Another complication is that federal law forbids non-citizens from voting in federal elections, a crime punishable with a fine, up to one year in prison, deportation, and ineligibility for visas and admission to the U.S. But illegals, who have voted in favor of the Democrats over Republicans in U.S. elections, have done so unchecked in states that allow non-citizens to obtain driving licenses. At the time of license renewal, their names are added to the voter rolls without any attempt to verify their citizenship.
Federal law has also complicated matters by making no pronouncement on state and local elections. This was done in the well-meaning spirit of federalism; however, by not explicitly forbidding non-citizens from voting in any election in the U.S., the field has been left open to attacks of the sort the Democrats, unless countered, are bound to pursue. So far, all 50 states have barred non-citizens from participating in state elections. But local elections are a different game. Cities in 11 states allow illegals to vote at the local level.
This actually encourages illegals. As Rep Bob Goodlatte (R-VA) says, “Extending voting rights to those who are not lawfully present in the United States acts like another incentive for foreign nationals to come to the United States illegally and stay.” The Democrats, particularly those on the Left, with their loose sense of boundaries -- in matters of gender, sexual orientation, or even citizenship -- continue to play this dangerous game of eroding deep-rooted ideas of nationhood.

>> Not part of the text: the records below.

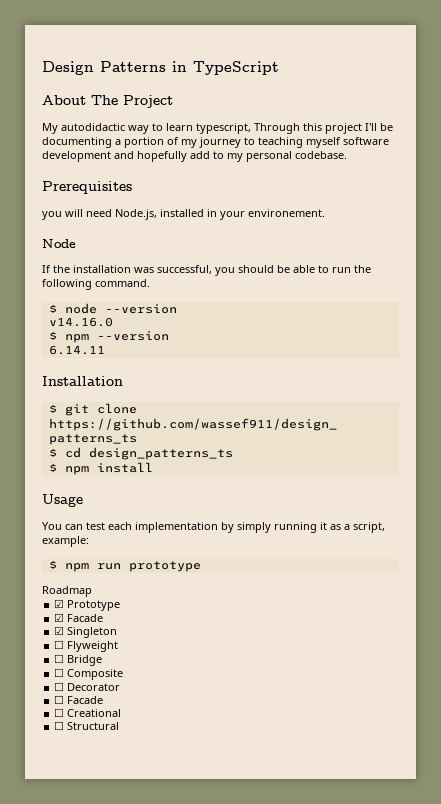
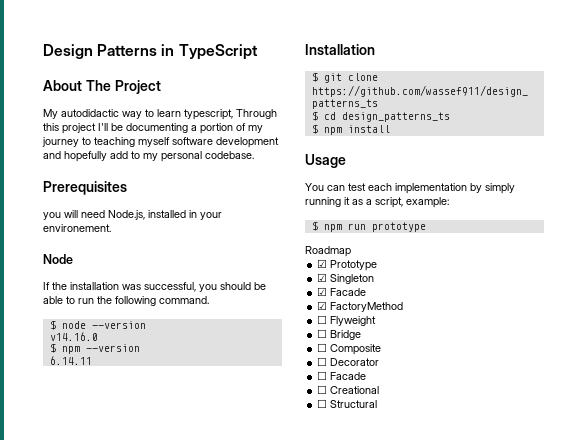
(121, 605) none -> [317,273,375,284] // ☑ Singleton
[67,627,118,638] Singleton -> [330,302,404,312] FactoryMethod

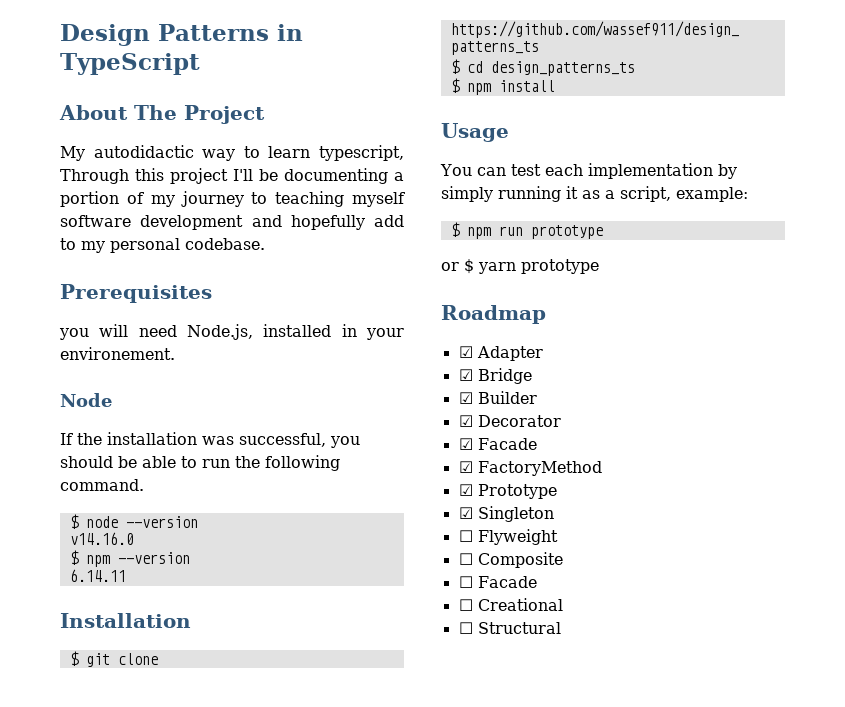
[305,246,351,257] Roadmap -> [441,259,599,274] [441,305,546,324] [458,346,543,361] [458,368,532,384] [458,391,537,404] [458,415,561,427] [458,438,537,450] [458,461,602,476] or $ yarn prototype // Roadmap // ☑ Adapter // ☑ Bridge // ☑ Builder // ☑ Decorator // ☑ Facade // ☑ FactoryMethod
[317,287,367,296] [317,301,404,312] // ☑ Facade // ☑ FactoryMethod -> (554, 514) none
[317,329,362,340] // ☐ Bridge -> (558, 537) none
[317,357,380,366] // ☐ Decorator -> (563, 560) none

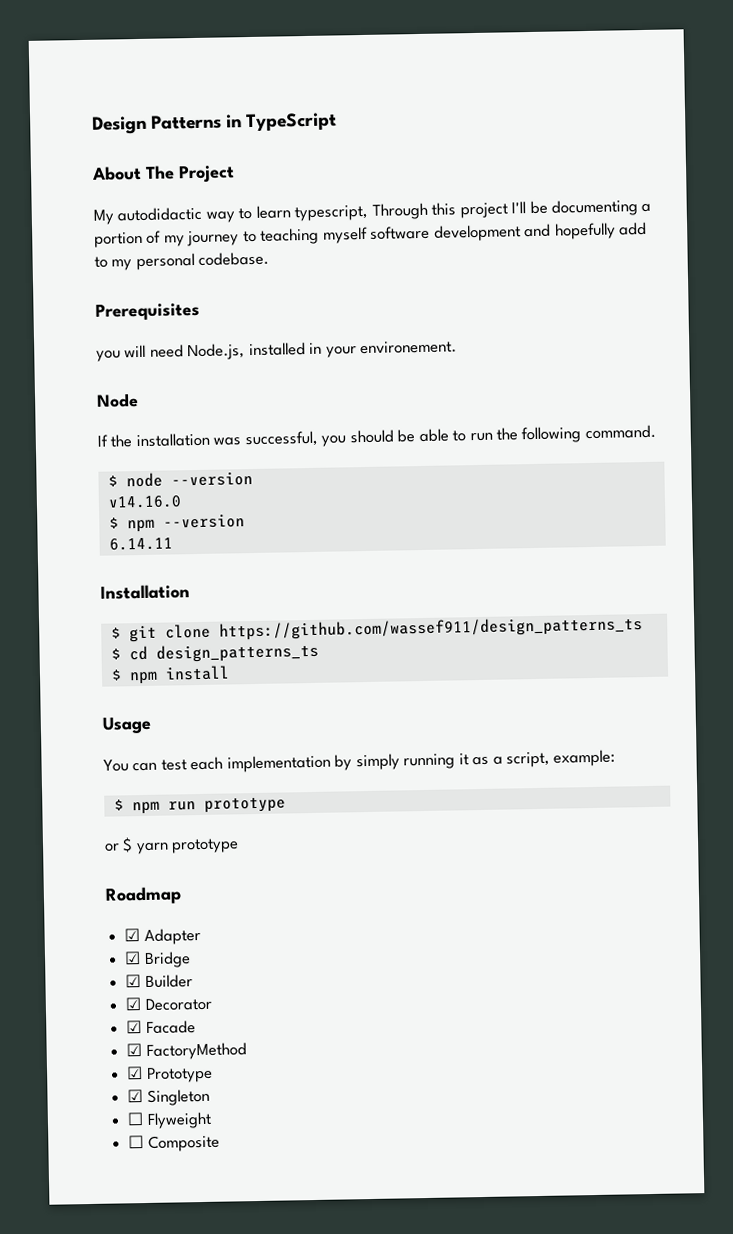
[458,576,537,588] [458,598,563,611] [458,622,561,634] // ☐ Facade // ☐ Creational // ☐ Structural -> (220, 1143) none

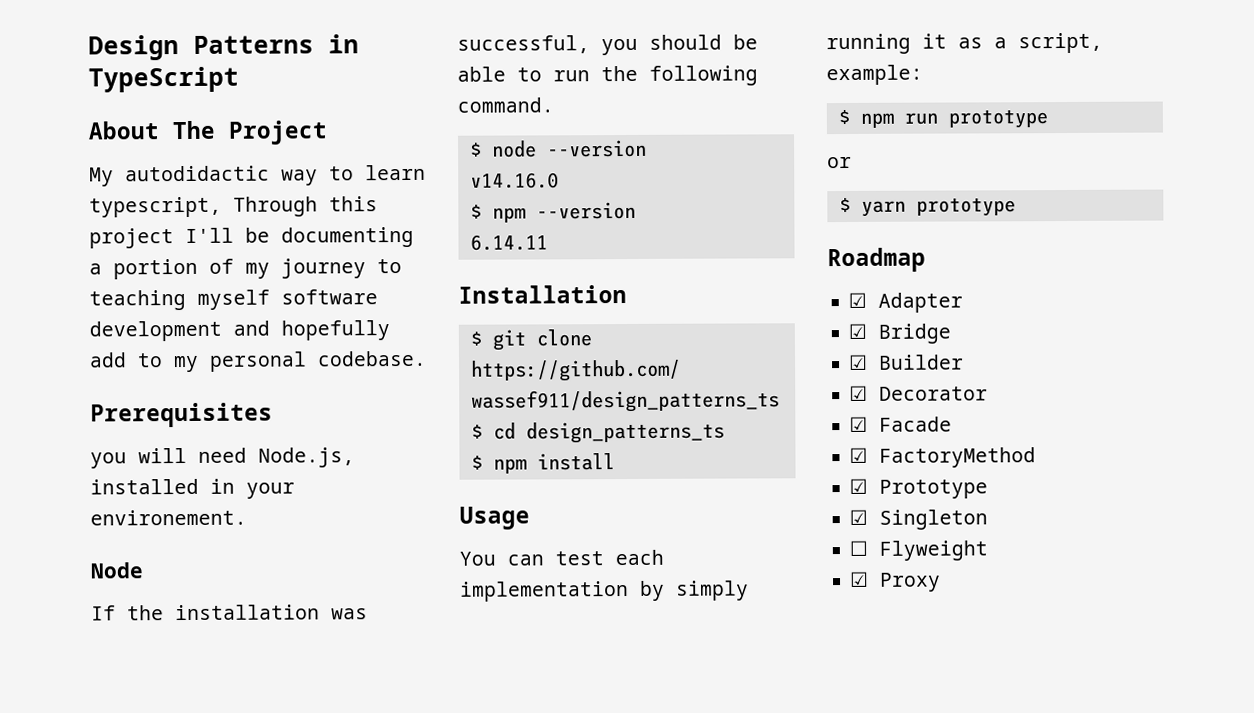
(120, 847) none -> (852, 162) //
[128,1134,220,1152] ☐ Composite -> [849,571,942,592] ☑ Proxy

In 2018, House Republicans passed a non-binding resolution opposing voting by non-citizens in U.S. elections, including in cities where this has been allowed. In a 279-72, vote, there were 49 Democrats who joined Republicans to declare “that allowing illegal immigrants the right to vote devalues the franchise and diminishes the voting power of United States citizens.” This vote took place after San Francisco opened voter registration for school board elections to illegal aliens.
And earlier this year, the Senate defeated S.1, nicknamed “The Corrupt Politicians Act,” which Sen. Ted Cruz (R-TX) describes as “monstrous” and one that “provides that illegal immigrants who are registered to vote, even though it’s against the law for them to vote, will face no legal liability because they will be automatically registered to vote.” A typically devious Democrat move, in violation of the Constitution. The bill contained provisions prohibiting the correction of voter rolls to remove illegals or the deceased. It also allowed felons to vote, eliminated election integrity laws and voter ID, and mandated ballot harvesting.
Despite such fightbacks, the Left will not cease to hack away at the foundations of American democracy. As Reince Priebus, former chief of staff to President Donald Trump and chairman of the Republican National Committee, tweeted, “The far-left continues to make a mockery of our nation’s democratic process. Voting in U.S. elections should remain a right reserved for American citizens over the age of 18.”
The New York bill perverts the meaning of President Abraham Lincoln’s Gettysburg Address, in which he described our republic as a “government of the people, by the people, and for the people.” Bestowing voting privileges reserved for our countrymen to non-citizens will sabotage our sovereignty and hasten the descent of the great American experiment into the garbage pit of history.